▸ **Exercise requirements**: Could you reproduce every record below exactly, excluding all pictures?

■ ■ ■ ■ ■ ■ ■

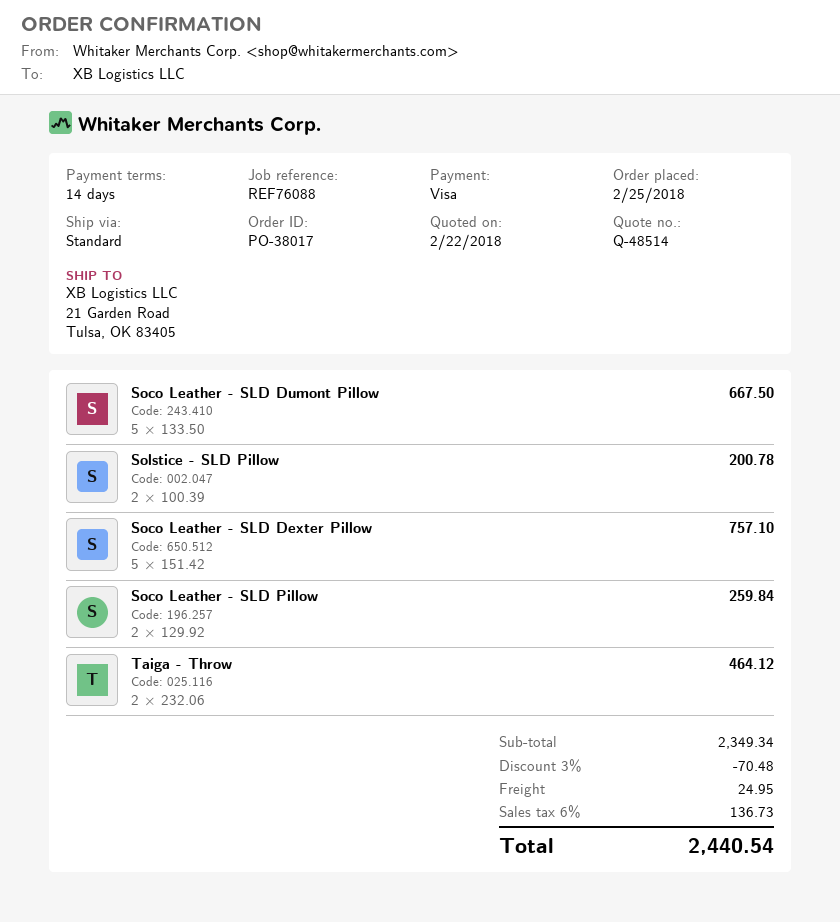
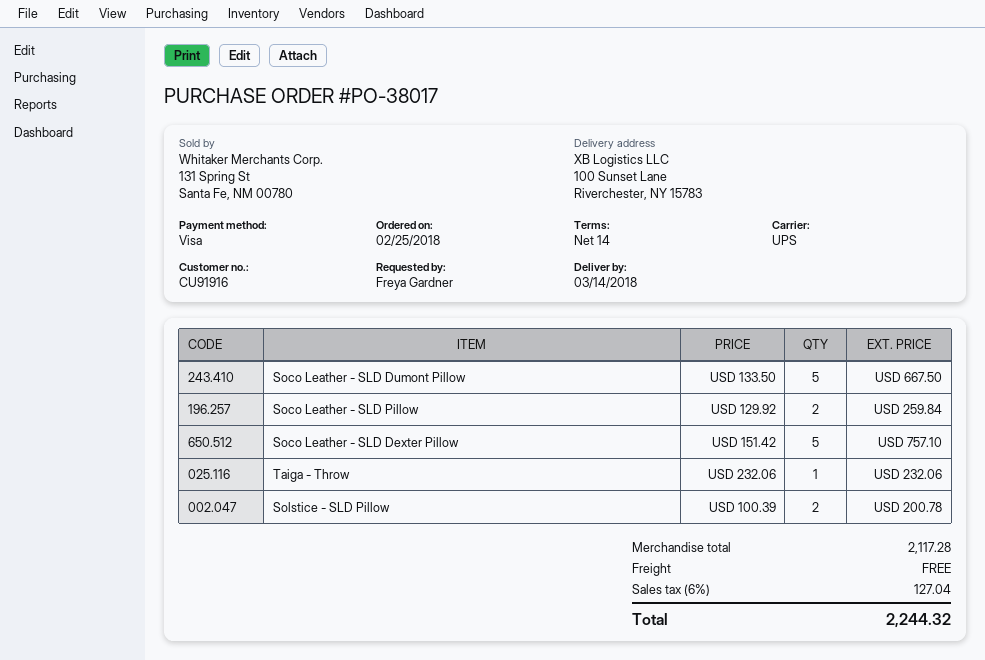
shipping method: standard -> UPS
ship to: 21 Garden Road, Tulsa, OK 83405 -> 100 Sunset Lane, Riverchester, NY 15783
Taiga - Throw: 2 x 232.06 = 464.12 -> 1 x 232.06 = 232.06
subtotal: 2349.34 -> 2117.28
discount: 3% = 70.48 -> none
shipping: 24.95 -> 0.00
tax: 6% = 136.73 -> 6% = 127.04
total: 2440.54 -> 2244.32

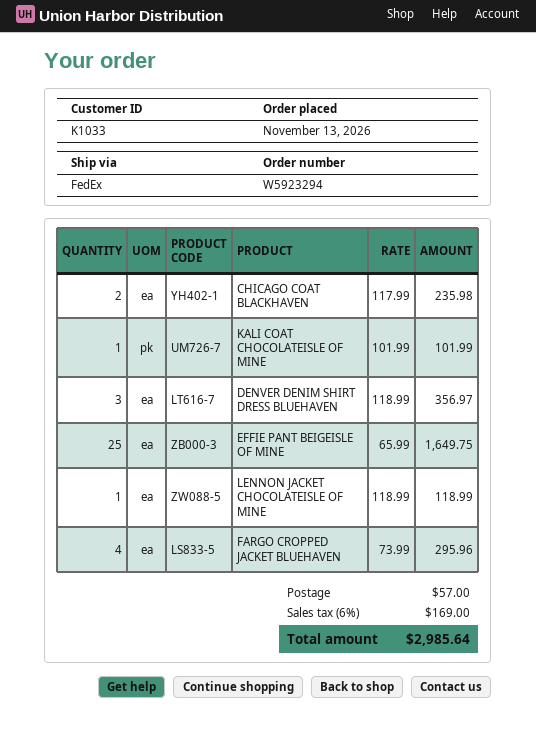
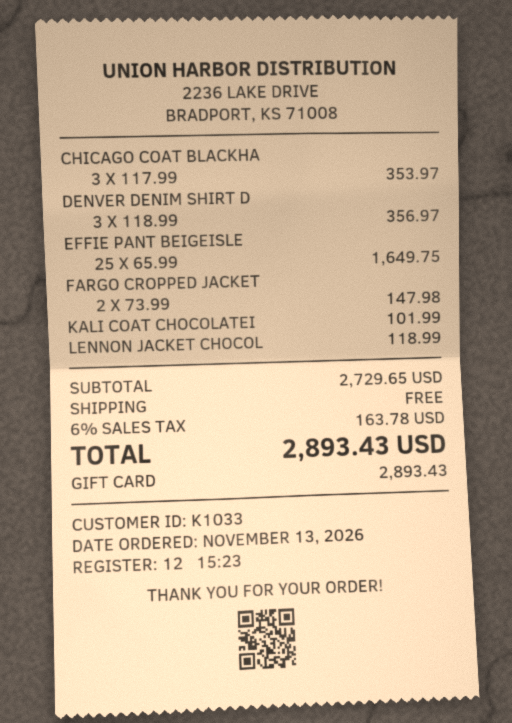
CHICAGO COAT BLACKHAVEN: 2 x 117.99 = 235.98 -> 3 x 117.99 = 353.97
FARGO CROPPED JACKET BLUEHAVEN: 4 x 73.99 = 295.96 -> 2 x 73.99 = 147.98
shipping: 57.00 -> 0.00
tax: 6% = 169.00 -> 6% = 163.78
total: 2985.64 -> 2893.43

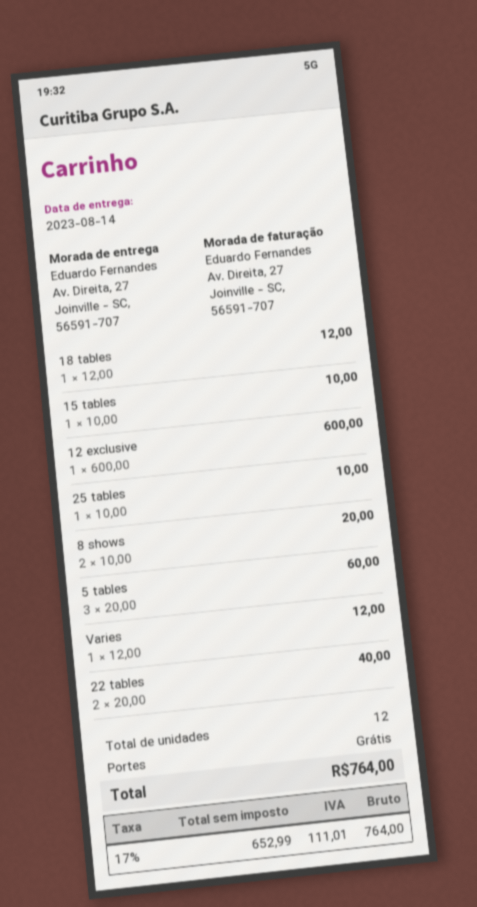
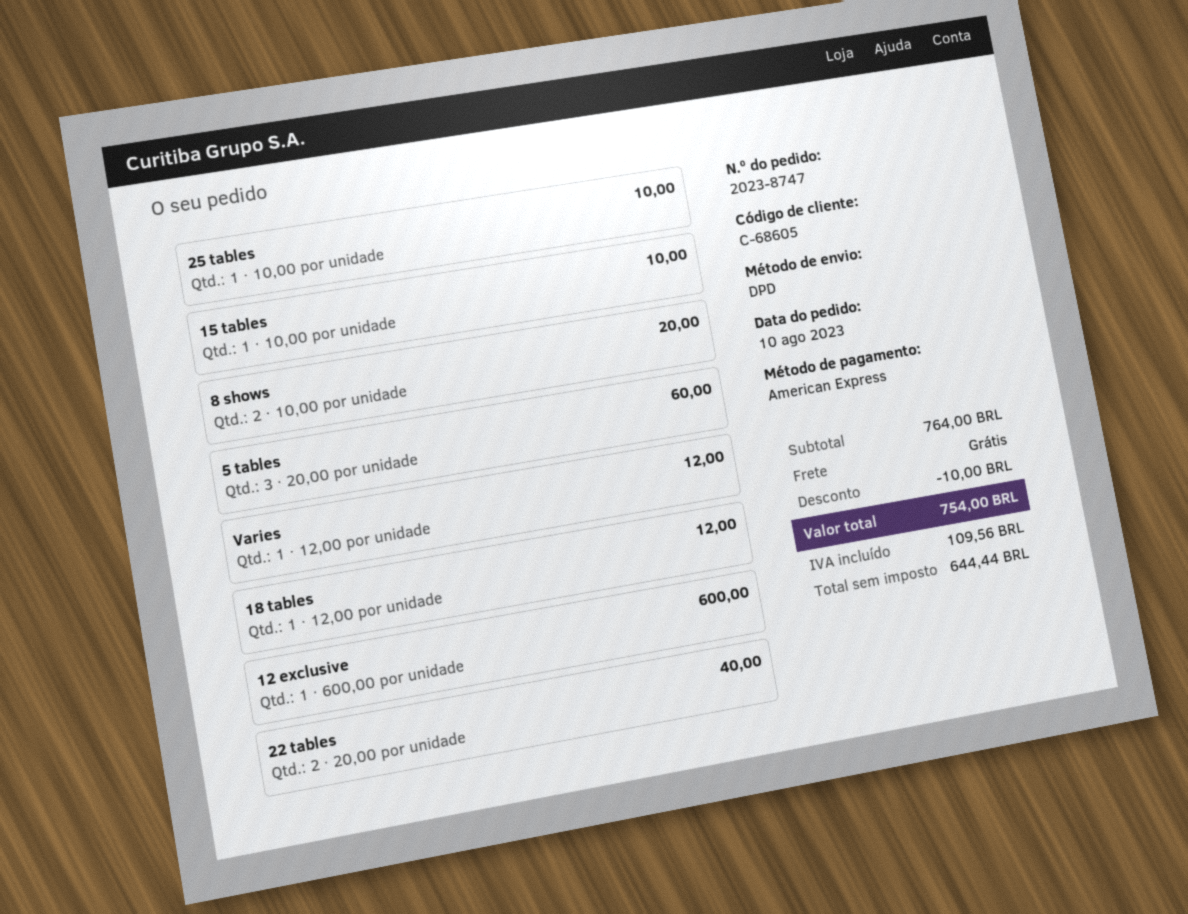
discount: none -> 10.00
net: 652.99 -> 644.44
tax: 111.01 -> 109.56
total: 764.00 -> 754.00

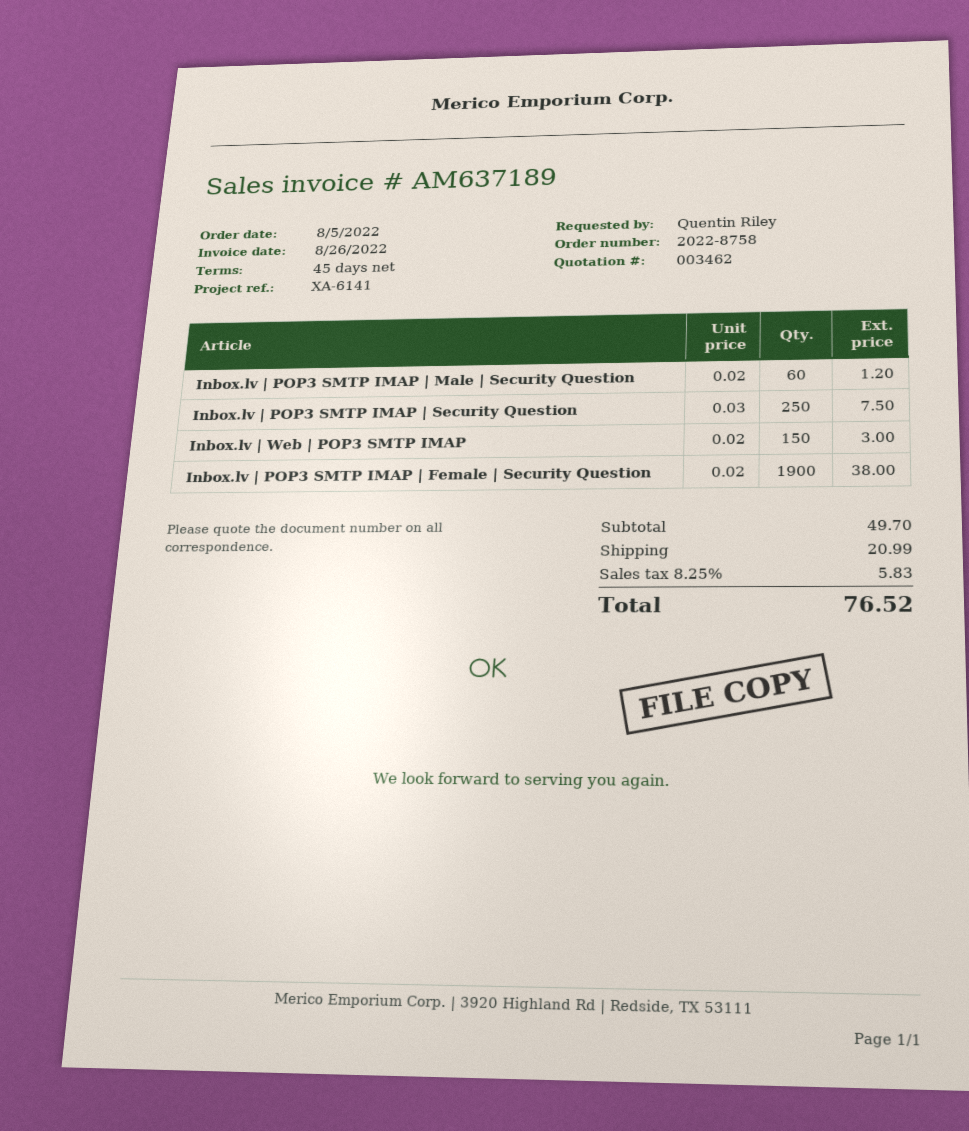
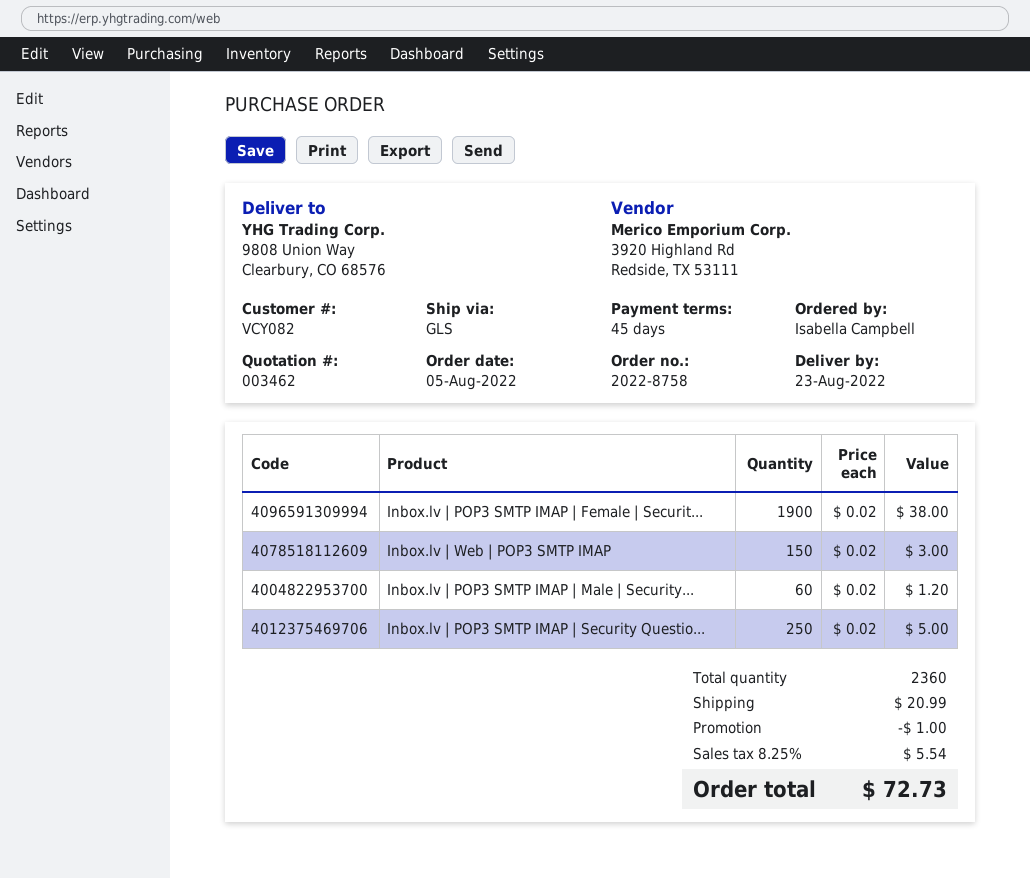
ordered by: Quentin Riley -> Isabella Campbell
Inbox.lv | POP3 SMTP IMAP | Security Question: 250 x 0.03 = 7.50 -> 250 x 0.02 = 5.00
discount: none -> 1.00
tax: 8.25% = 5.83 -> 8.25% = 5.54
total: 76.52 -> 72.73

■ ■ ■ ■ ■ ■ ■

▸ **Finished task**:
shipping method: standard -> UPS
ship to: 21 Garden Road, Tulsa, OK 83405 -> 100 Sunset Lane, Riverchester, NY 15783
Taiga - Throw: 2 x 232.06 = 464.12 -> 1 x 232.06 = 232.06
subtotal: 2349.34 -> 2117.28
discount: 3% = 70.48 -> none
shipping: 24.95 -> 0.00
tax: 6% = 136.73 -> 6% = 127.04
total: 2440.54 -> 2244.32

CHICAGO COAT BLACKHAVEN: 2 x 117.99 = 235.98 -> 3 x 117.99 = 353.97
FARGO CROPPED JACKET BLUEHAVEN: 4 x 73.99 = 295.96 -> 2 x 73.99 = 147.98
shipping: 57.00 -> 0.00
tax: 6% = 169.00 -> 6% = 163.78
total: 2985.64 -> 2893.43

discount: none -> 10.00
net: 652.99 -> 644.44
tax: 111.01 -> 109.56
total: 764.00 -> 754.00

ordered by: Quentin Riley -> Isabella Campbell
Inbox.lv | POP3 SMTP IMAP | Security Question: 250 x 0.03 = 7.50 -> 250 x 0.02 = 5.00
discount: none -> 1.00
tax: 8.25% = 5.83 -> 8.25% = 5.54
total: 76.52 -> 72.73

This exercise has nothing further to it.